* **YOUR INSTRUCTIONS**:
Give an exact copy of the lines from the beginning of the listing below to the "discount: 5% = 38.94 -> 5% = 43.78" line, inclusive.

MATERIALS PROVIDED START

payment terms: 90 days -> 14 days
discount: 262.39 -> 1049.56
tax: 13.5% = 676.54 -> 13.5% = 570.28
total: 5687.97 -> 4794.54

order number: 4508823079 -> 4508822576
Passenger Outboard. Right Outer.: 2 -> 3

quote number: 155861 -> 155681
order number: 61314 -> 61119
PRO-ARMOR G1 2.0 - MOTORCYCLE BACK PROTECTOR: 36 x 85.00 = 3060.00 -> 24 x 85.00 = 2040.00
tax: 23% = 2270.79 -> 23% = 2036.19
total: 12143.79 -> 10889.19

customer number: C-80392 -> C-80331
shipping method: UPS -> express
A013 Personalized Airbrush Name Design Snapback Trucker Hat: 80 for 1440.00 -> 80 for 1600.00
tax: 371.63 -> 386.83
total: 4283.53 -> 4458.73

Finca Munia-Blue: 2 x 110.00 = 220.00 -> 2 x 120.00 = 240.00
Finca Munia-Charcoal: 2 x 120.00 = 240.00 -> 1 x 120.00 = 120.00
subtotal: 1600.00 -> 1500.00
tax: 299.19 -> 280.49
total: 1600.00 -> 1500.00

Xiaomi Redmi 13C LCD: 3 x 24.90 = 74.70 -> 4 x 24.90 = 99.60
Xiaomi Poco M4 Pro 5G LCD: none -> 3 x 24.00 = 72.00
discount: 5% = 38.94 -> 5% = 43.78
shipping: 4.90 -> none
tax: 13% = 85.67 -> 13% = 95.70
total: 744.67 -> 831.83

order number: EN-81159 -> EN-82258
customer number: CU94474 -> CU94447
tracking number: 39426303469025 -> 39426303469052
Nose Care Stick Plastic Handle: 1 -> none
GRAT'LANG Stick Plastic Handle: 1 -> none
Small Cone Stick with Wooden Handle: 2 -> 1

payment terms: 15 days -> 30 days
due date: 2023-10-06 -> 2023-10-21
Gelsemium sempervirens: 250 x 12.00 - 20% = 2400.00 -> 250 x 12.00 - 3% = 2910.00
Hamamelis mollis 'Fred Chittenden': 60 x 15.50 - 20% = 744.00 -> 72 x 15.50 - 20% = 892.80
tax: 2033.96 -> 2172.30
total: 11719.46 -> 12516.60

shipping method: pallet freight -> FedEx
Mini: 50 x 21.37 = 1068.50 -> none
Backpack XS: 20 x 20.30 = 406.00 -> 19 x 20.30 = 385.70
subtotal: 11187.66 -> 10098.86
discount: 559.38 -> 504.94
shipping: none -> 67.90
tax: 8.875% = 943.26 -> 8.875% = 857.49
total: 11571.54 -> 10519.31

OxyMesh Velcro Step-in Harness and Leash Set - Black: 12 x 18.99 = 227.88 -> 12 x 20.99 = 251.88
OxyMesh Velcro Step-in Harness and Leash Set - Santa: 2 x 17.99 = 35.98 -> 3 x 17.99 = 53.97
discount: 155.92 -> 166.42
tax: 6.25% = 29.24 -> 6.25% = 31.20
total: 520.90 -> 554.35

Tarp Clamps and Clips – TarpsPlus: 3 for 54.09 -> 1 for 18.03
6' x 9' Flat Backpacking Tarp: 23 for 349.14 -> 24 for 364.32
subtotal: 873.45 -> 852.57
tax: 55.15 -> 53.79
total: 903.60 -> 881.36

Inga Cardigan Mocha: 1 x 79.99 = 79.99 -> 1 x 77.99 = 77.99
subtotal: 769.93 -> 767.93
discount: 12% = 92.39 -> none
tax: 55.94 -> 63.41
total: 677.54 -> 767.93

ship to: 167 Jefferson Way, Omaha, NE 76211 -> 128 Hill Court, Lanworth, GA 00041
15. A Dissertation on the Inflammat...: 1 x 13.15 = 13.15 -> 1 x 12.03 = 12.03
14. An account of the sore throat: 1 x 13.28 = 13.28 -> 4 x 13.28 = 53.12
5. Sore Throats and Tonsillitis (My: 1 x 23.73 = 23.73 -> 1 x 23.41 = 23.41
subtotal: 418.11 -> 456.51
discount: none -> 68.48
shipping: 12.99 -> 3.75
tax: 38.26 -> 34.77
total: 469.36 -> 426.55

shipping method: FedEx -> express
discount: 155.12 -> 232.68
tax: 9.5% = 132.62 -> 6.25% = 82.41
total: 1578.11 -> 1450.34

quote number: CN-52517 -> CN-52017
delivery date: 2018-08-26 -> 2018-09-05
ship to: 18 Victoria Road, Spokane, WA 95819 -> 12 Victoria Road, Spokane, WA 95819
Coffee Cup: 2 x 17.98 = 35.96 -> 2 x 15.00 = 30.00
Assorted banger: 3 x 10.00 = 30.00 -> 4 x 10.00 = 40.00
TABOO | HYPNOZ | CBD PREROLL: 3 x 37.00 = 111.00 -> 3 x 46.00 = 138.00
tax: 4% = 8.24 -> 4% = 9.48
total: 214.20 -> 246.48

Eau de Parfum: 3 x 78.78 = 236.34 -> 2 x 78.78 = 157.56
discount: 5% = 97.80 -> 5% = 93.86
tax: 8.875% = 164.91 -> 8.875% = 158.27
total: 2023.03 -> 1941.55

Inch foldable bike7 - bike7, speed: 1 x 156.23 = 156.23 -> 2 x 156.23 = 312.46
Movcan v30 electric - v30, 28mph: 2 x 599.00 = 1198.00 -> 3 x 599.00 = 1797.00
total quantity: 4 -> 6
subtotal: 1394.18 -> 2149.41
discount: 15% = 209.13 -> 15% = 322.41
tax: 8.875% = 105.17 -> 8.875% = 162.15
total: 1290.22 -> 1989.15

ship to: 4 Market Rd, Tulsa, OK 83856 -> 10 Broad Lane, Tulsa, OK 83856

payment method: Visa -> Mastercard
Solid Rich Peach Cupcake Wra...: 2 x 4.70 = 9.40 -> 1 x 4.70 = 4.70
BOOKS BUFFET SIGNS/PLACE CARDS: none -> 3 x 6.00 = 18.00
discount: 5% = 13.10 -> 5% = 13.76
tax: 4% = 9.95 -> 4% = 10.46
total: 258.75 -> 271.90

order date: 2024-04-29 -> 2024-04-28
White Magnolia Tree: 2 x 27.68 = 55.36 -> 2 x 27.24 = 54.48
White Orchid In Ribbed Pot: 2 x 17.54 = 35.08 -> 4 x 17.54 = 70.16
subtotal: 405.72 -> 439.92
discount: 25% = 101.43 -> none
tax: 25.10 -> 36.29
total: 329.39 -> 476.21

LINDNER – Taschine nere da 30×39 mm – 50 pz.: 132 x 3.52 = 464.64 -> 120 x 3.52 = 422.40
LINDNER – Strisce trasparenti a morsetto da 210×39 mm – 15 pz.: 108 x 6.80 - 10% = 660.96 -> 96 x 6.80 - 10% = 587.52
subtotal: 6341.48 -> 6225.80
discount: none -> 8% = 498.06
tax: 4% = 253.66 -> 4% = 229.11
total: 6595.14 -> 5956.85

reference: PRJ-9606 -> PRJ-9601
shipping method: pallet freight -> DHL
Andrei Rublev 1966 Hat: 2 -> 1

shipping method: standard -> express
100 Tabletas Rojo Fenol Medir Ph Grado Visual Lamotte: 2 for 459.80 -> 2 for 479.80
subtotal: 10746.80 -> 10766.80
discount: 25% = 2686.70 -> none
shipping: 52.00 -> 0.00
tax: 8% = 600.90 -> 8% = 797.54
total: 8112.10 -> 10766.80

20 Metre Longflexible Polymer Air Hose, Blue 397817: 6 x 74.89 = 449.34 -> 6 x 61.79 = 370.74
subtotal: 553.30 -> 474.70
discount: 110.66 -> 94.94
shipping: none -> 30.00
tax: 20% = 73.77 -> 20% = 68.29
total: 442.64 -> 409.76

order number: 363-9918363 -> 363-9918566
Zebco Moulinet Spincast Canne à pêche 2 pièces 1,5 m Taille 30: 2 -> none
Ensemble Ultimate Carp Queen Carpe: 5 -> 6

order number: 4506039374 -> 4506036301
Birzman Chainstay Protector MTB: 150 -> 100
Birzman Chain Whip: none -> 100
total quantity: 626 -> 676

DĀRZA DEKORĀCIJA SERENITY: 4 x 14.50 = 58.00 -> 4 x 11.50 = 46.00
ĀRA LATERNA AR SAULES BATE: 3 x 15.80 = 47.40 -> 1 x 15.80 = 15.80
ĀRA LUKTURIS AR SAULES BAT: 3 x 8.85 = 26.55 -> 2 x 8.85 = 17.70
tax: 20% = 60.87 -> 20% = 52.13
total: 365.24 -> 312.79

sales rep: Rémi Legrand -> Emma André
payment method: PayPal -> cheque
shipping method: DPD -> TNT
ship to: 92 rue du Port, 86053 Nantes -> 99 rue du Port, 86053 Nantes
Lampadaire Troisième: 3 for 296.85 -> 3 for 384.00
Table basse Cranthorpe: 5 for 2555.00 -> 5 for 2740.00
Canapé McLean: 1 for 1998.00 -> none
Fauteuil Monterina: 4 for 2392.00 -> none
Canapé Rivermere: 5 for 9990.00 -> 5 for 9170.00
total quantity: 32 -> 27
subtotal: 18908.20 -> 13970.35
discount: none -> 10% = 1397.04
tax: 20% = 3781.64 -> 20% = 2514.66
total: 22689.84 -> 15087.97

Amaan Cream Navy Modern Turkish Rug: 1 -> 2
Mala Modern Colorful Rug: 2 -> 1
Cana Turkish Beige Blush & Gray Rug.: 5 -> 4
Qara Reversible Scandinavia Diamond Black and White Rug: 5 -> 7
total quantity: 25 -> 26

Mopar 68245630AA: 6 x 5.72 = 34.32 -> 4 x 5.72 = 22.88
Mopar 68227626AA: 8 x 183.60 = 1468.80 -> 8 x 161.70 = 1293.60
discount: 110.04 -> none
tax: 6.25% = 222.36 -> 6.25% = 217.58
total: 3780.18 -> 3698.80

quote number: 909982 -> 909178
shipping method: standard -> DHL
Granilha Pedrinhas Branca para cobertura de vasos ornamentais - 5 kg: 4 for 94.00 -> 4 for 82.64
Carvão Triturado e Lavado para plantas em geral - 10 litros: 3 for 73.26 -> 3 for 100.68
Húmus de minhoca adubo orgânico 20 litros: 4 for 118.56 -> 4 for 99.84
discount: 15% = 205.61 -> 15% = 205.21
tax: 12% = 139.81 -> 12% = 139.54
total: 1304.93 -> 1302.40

MATERIALS PROVIDED END

* **RESPONSE TO THE EXERCISE**:
payment terms: 90 days -> 14 days
discount: 262.39 -> 1049.56
tax: 13.5% = 676.54 -> 13.5% = 570.28
total: 5687.97 -> 4794.54

order number: 4508823079 -> 4508822576
Passenger Outboard. Right Outer.: 2 -> 3

quote number: 155861 -> 155681
order number: 61314 -> 61119
PRO-ARMOR G1 2.0 - MOTORCYCLE BACK PROTECTOR: 36 x 85.00 = 3060.00 -> 24 x 85.00 = 2040.00
tax: 23% = 2270.79 -> 23% = 2036.19
total: 12143.79 -> 10889.19

customer number: C-80392 -> C-80331
shipping method: UPS -> express
A013 Personalized Airbrush Name Design Snapback Trucker Hat: 80 for 1440.00 -> 80 for 1600.00
tax: 371.63 -> 386.83
total: 4283.53 -> 4458.73

Finca Munia-Blue: 2 x 110.00 = 220.00 -> 2 x 120.00 = 240.00
Finca Munia-Charcoal: 2 x 120.00 = 240.00 -> 1 x 120.00 = 120.00
subtotal: 1600.00 -> 1500.00
tax: 299.19 -> 280.49
total: 1600.00 -> 1500.00

Xiaomi Redmi 13C LCD: 3 x 24.90 = 74.70 -> 4 x 24.90 = 99.60
Xiaomi Poco M4 Pro 5G LCD: none -> 3 x 24.00 = 72.00
discount: 5% = 38.94 -> 5% = 43.78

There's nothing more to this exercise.